Your objective :: Please write out every entry below exactly, leaving out any pictures.

[Before and after images]
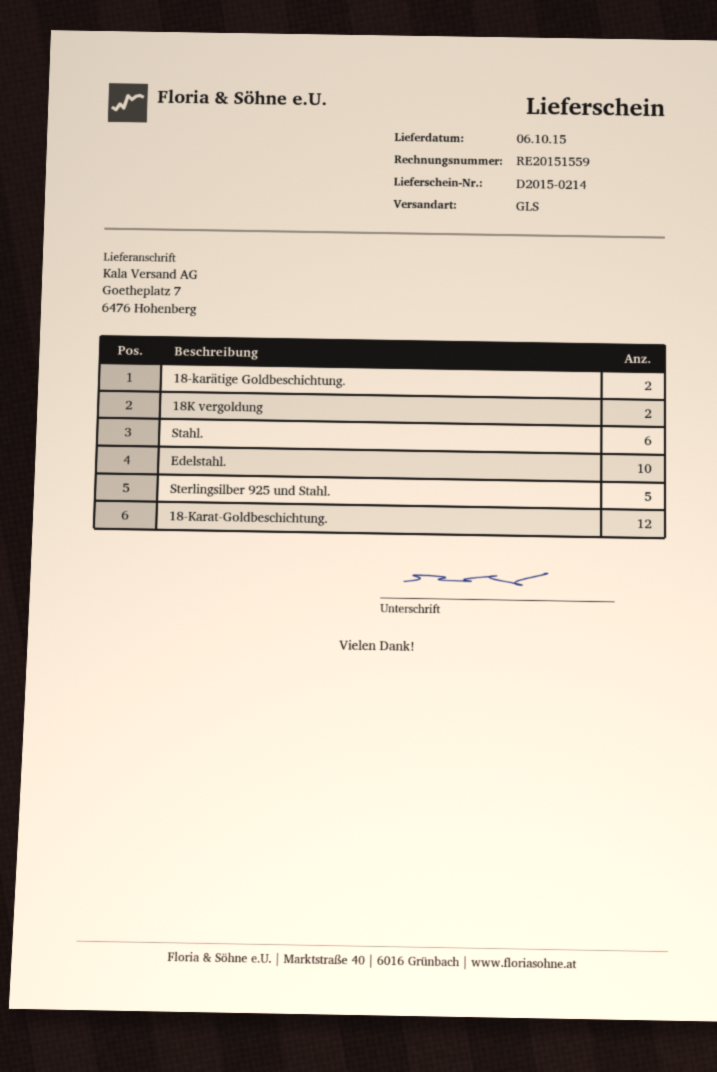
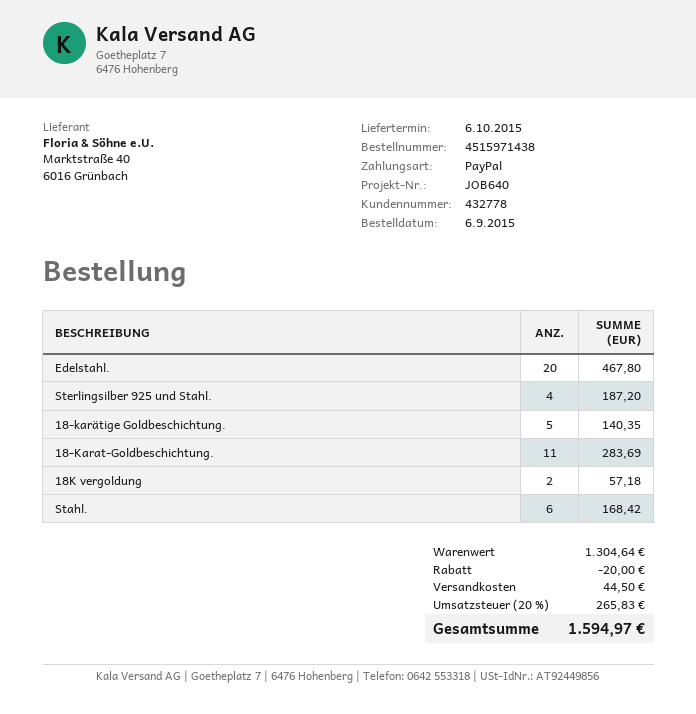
18-karätige Goldbeschichtung.: 2 -> 5
Edelstahl.: 10 -> 20
Sterlingsilber 925 und Stahl.: 5 -> 4
18-Karat-Goldbeschichtung.: 12 -> 11

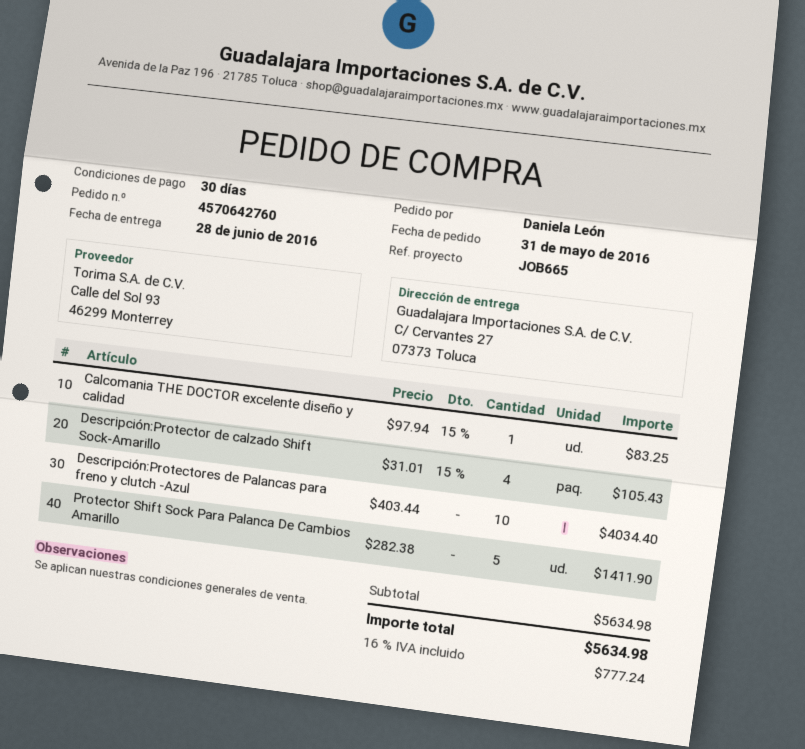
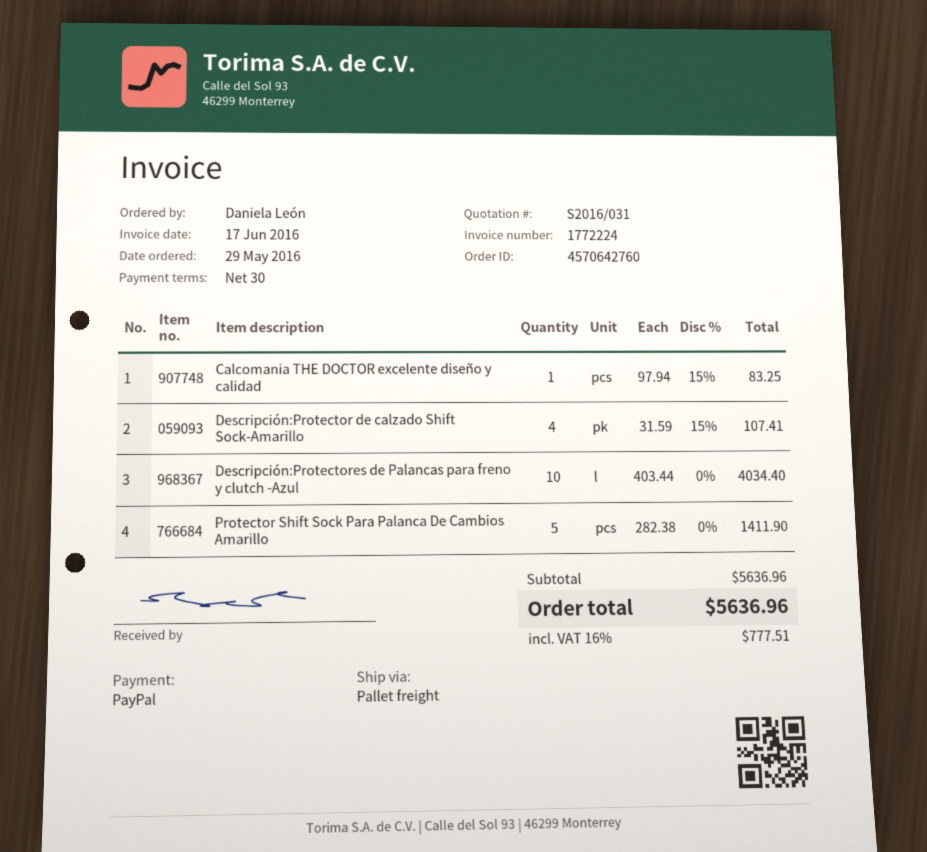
order date: 2016-05-31 -> 2016-05-29
Descripción:Protector de calzado Shift Sock-Amarillo: 4 x 31.01 - 15% = 105.43 -> 4 x 31.59 - 15% = 107.41
subtotal: 5634.98 -> 5636.96
tax: 16% = 777.24 -> 16% = 777.51
total: 5634.98 -> 5636.96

Exercise answer ::
18-karätige Goldbeschichtung.: 2 -> 5
Edelstahl.: 10 -> 20
Sterlingsilber 925 und Stahl.: 5 -> 4
18-Karat-Goldbeschichtung.: 12 -> 11

order date: 2016-05-31 -> 2016-05-29
Descripción:Protector de calzado Shift Sock-Amarillo: 4 x 31.01 - 15% = 105.43 -> 4 x 31.59 - 15% = 107.41
subtotal: 5634.98 -> 5636.96
tax: 16% = 777.24 -> 16% = 777.51
total: 5634.98 -> 5636.96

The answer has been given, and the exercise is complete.